[Before-and-after change data]
-.-.-

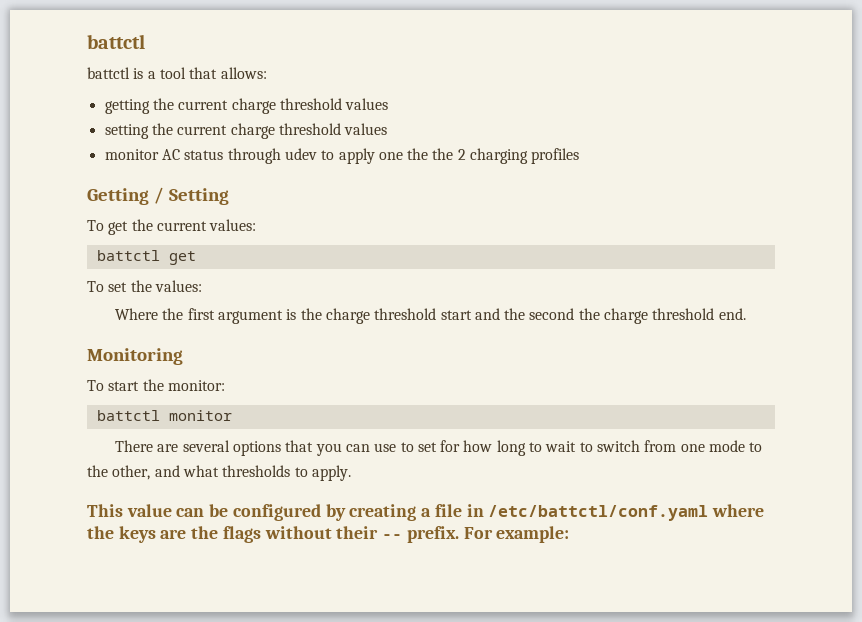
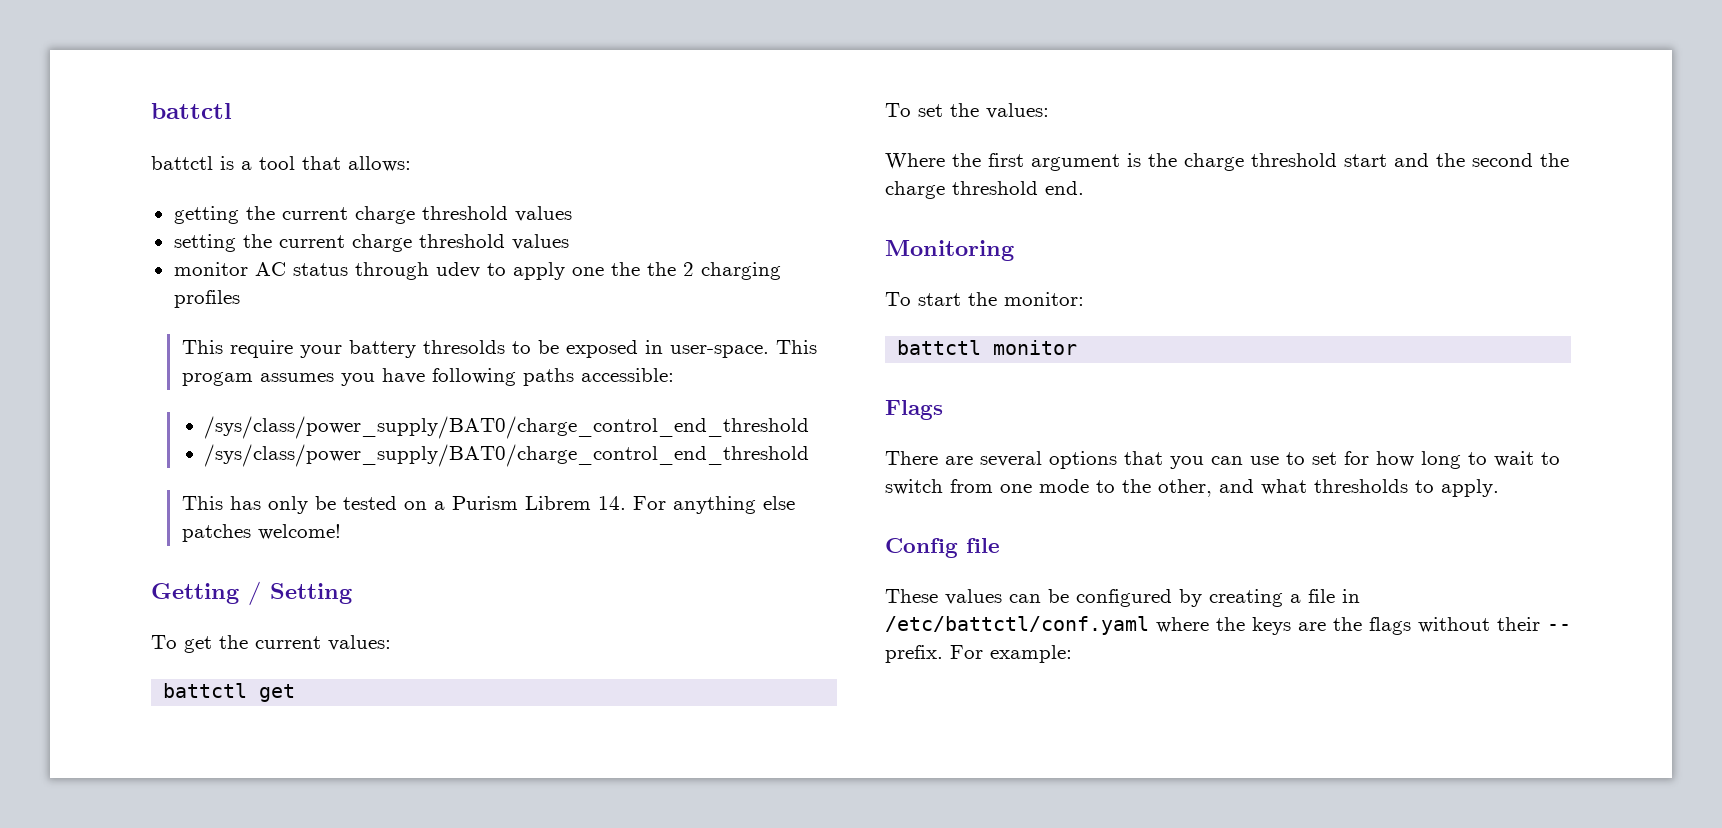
(580, 156) none -> [181,340,817,358] [181,368,674,386] [204,416,810,439] [204,444,810,467] [181,496,795,514] [181,524,341,542] // This require your battery thresolds to be exposed in user-space. This progam assumes you have following paths accessible: // /sys/class/power_supply/BAT0/charge_control_end_threshold // /sys/class/power_supply/BAT0/charge_control_end_threshold // This has only be tested on a Purism Librem 14. For anything else patches welcome!
(232, 415) none -> [885,400,943,420] // Flags
[87,504,172,517] This value -> [885,538,1000,558] [885,589,1002,605] Config file // These values

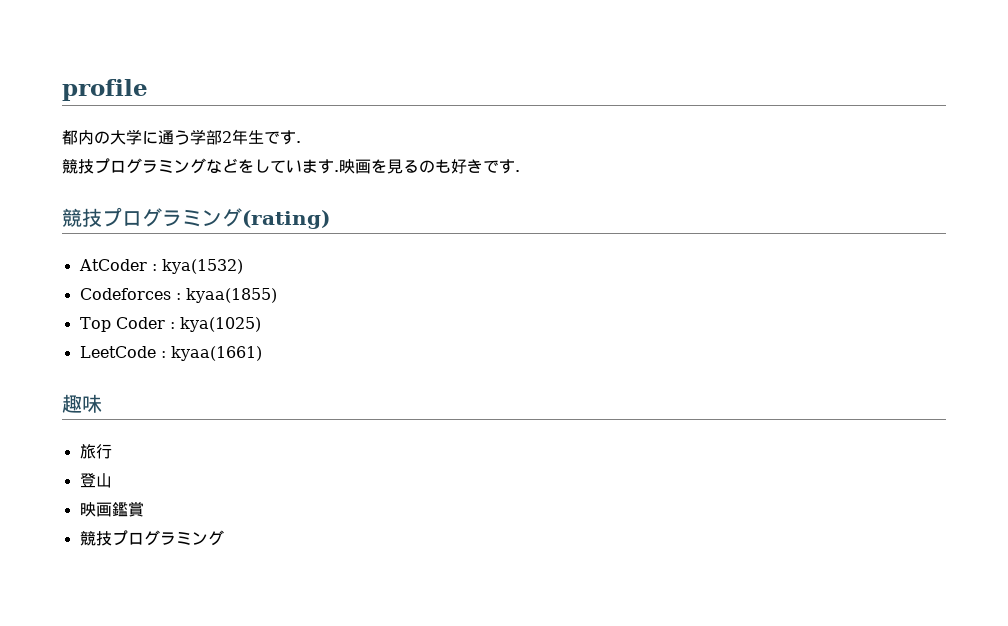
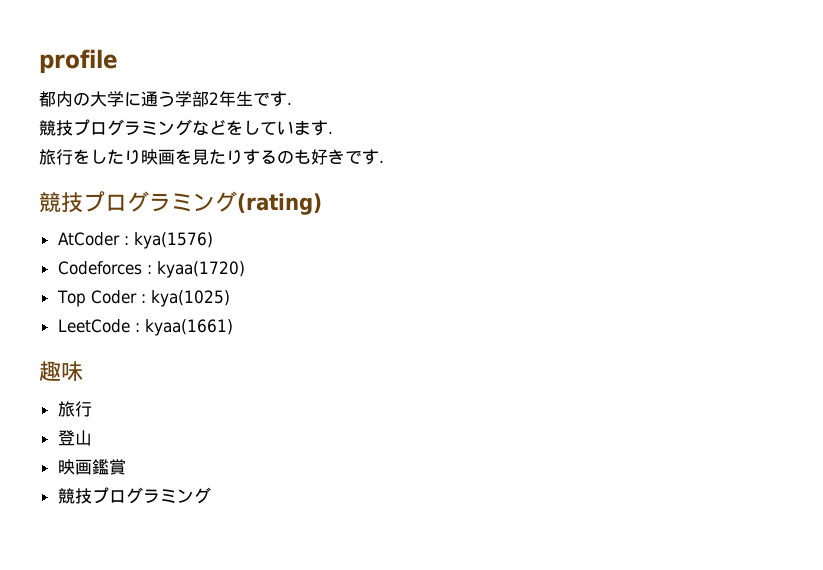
(339, 171) none -> [39,149,141,165] // 旅行をしたり
(403, 166) none -> [209,149,260,165] たりす
[161,259,243,274] kya(1532) -> [133,232,213,249] kya(1576)
[185,288,277,303] kyaa(1855) -> [156,261,245,278] kyaa(1720)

-.-.-

**Exercise instructions:**
Your copy of the records must match them exactly, except that no pictures appear in it.

**Exercise result:**
(580, 156) none -> [181,340,817,358] [181,368,674,386] [204,416,810,439] [204,444,810,467] [181,496,795,514] [181,524,341,542] // This require your battery thresolds to be exposed in user-space. This progam assumes you have following paths accessible: // /sys/class/power_supply/BAT0/charge_control_end_threshold // /sys/class/power_supply/BAT0/charge_control_end_threshold // This has only be tested on a Purism Librem 14. For anything else patches welcome!
(232, 415) none -> [885,400,943,420] // Flags
[87,504,172,517] This value -> [885,538,1000,558] [885,589,1002,605] Config file // These values

(339, 171) none -> [39,149,141,165] // 旅行をしたり
(403, 166) none -> [209,149,260,165] たりす
[161,259,243,274] kya(1532) -> [133,232,213,249] kya(1576)
[185,288,277,303] kyaa(1855) -> [156,261,245,278] kyaa(1720)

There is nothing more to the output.